((Traduction automatisée par Reuters, veuillez consulter la clause de non-responsabilité https://bit.ly/rtrsauto))
(Ajoute un contexte dans 5 à 7 paragraphes) par Huseyin Hayatsever
La Turquie en est aux dernières étapes des discussions sur un éventuel investissement du constructeur automobile chinois Chery, a déclaré un responsable, alors qu'Ankara cherche à approfondir ses liens avec les constructeurs automobiles chinois après avoir conclu un accord d'investissement avec le Chinois BYD au début de l'année.
Le fonctionnaire turc, qui s'est exprimé sous couvert d'anonymat lundi en fin de journée, n'a pas précisé l'investissement dont Chery et Ankara discutaient ni s'il existait un calendrier pour la conclusion d'un accord final.
En juillet, Ankara a déclaré que le fabricant chinois de véhicules électriques BYD 002594.SZ avait accepté de construire une usine de production d'un milliard de dollars en Turquie, avec une capacité annuelle de 150 000 véhicules.

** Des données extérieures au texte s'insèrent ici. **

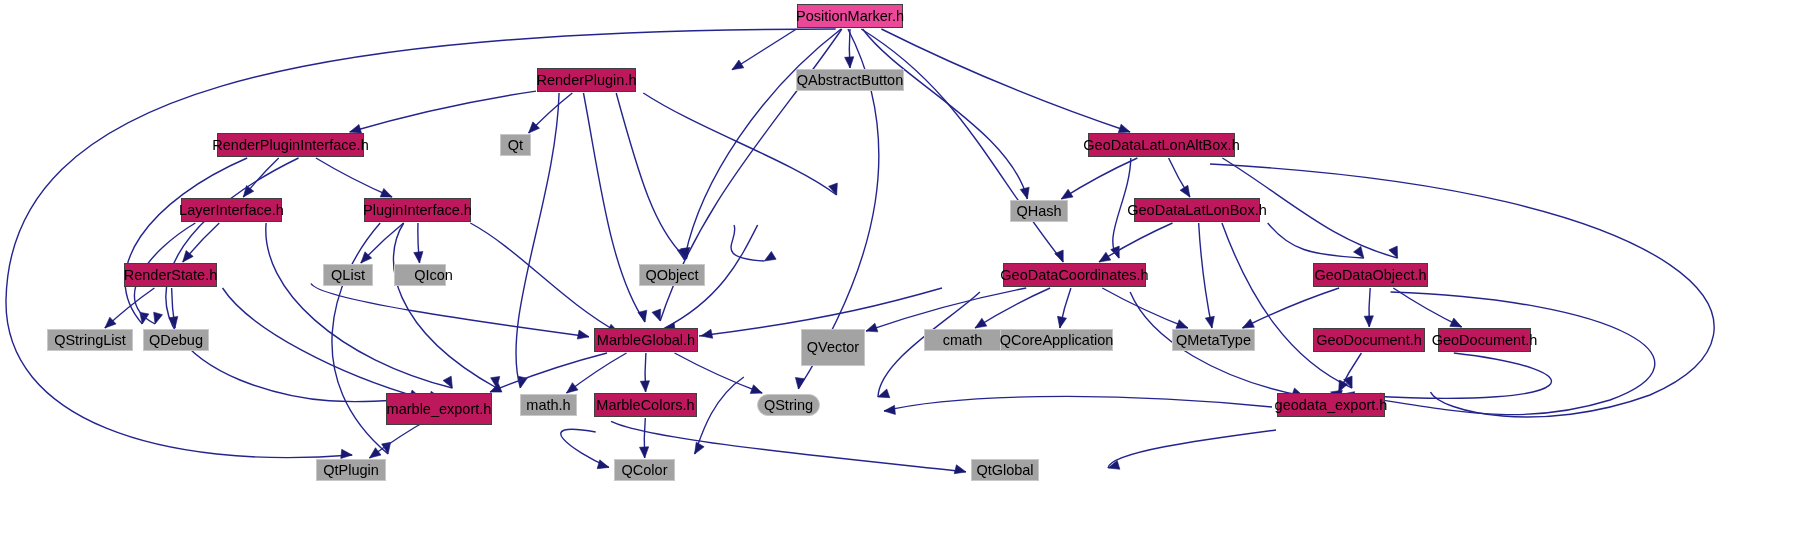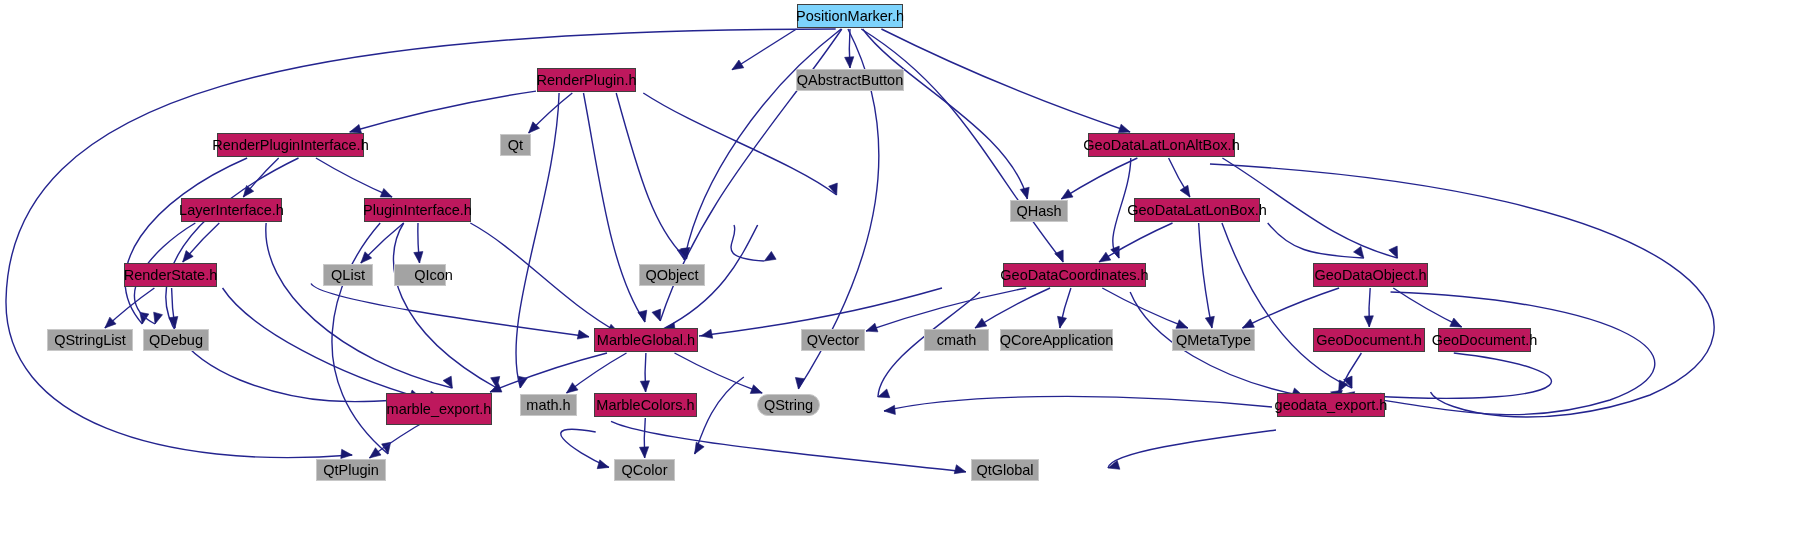--- a/index.html
+++ b/index.html
@@ -58,7 +58,7 @@
   }
   .node-box.kind-root {
     border: 1.6px solid #404040;
-    background: #7dd3fc;
+    background: #ec4899;
   }
   .node-label {
     pointer-events: none;

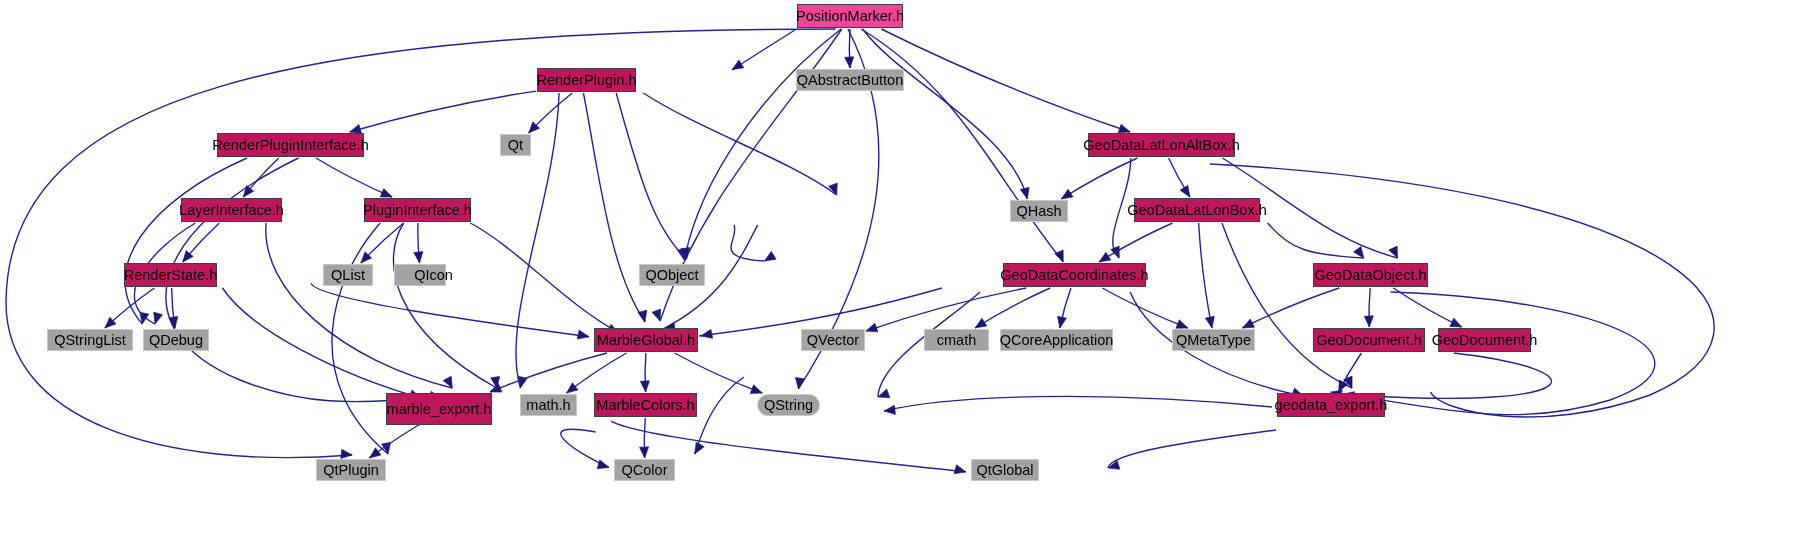--- a/index.html
+++ b/index.html
@@ -259,7 +259,7 @@
     <div class="node-box kind-header" style="left: 594px; top: 328px; width: 104px; height: 24px;">
       <span class="node-label">MarbleGlobal.h</span>
     </div>
-    <div class="node-box kind-system" style="left: 801px; top: 329px; width: 64px; height: 22px; text-align: center;">
+    <div class="node-box kind-system" style="left: 801px; top: 329px; width: 64px; height: 37px; text-align: center;">
       <span class="node-label">QVector</span>
     </div>
     <div class="node-box kind-system" style="left: 924px; top: 329px; width: 65px; height: 22px;">

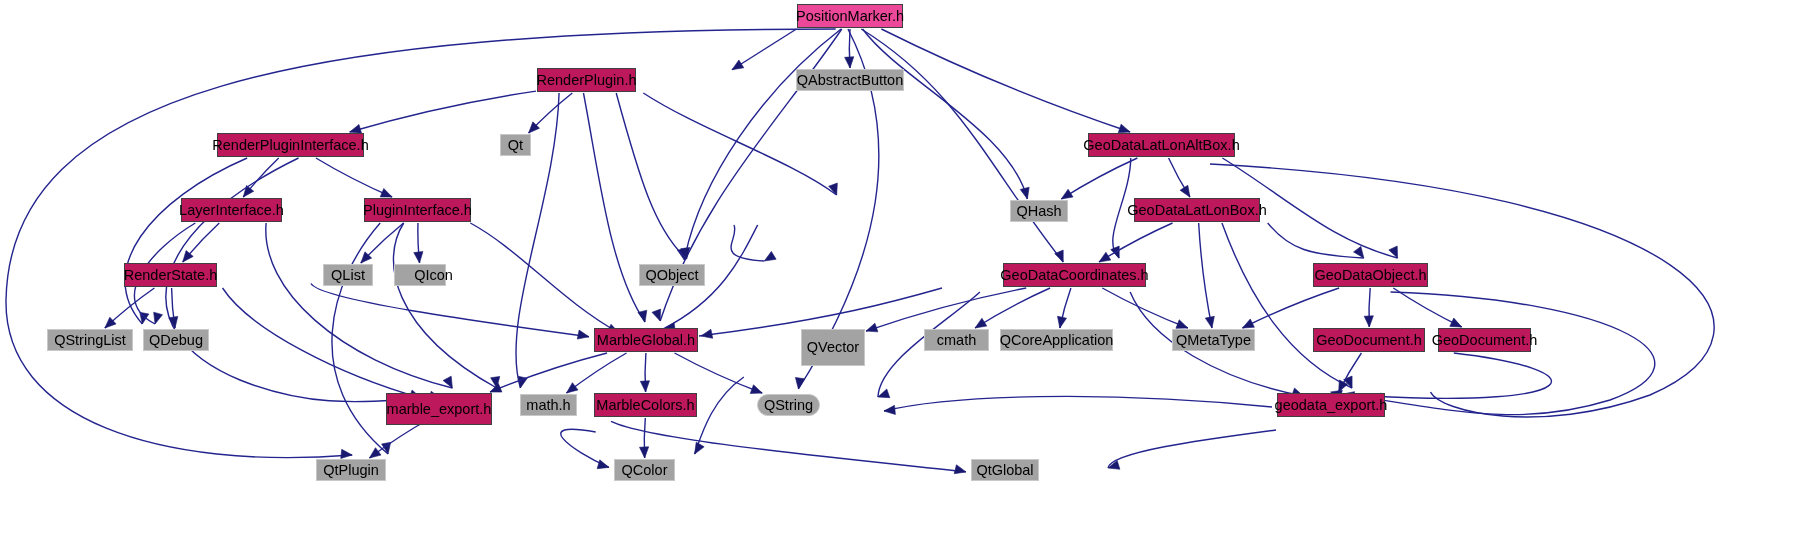--- a/index.html
+++ b/index.html
@@ -262,7 +262,7 @@
     <div class="node-box kind-system" style="left: 801px; top: 329px; width: 64px; height: 37px; text-align: center;">
       <span class="node-label">QVector</span>
     </div>
-    <div class="node-box kind-system" style="left: 924px; top: 329px; width: 65px; height: 22px;">
+    <div class="node-box kind-system" style="left: 924px; top: 329px; width: 77px; height: 22px;">
       <span class="node-label">cmath</span>
     </div>
     <div class="node-box kind-system" style="left: 1000px; top: 329px; width: 113px; height: 22px;">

La présidence turque a déclaré samedi que le président Tayyip Erdogan avait rencontré le président de Chery International, Guibing Zhang, en marge d'un événement d'investissement à Istanbul. Le ministre de l'industrie et de la technologie, Mehmet Fatih Kacir, a également participé aux entretiens.
Chery n'était pas immédiatement disponible pour un commentaire.
La Turquie prévoit l'attribution de terrains, d'importants allègements fiscaux et diverses aides pour les investissements dans de nouvelles usines de véhicules électriques et hybrides rechargeables. Le programme de soutien à l'investissement exige une production minimale de 150 000 unités par an et permet également à l'investisseur de vendre un certain nombre de voitures sur le marché local sans payer de droits de douane.
La Turquie, qui abrite des usines de Ford F.N , Stellantis
STLAM.MI , Renault RENA.PA , Toyota 7203.T et Hyundai
005380.KS , pourrait produire jusqu'à 2 millions de véhicules par an, avec un tiers de la capacité allouée aux véhicules commerciaux, selon les données des associations de constructeurs automobiles.
Le gouvernement turc a courtisé les constructeurs chinois afin d'élargir sa base de production et d'accélérer la transition de son industrie automobile vers les voitures électriques.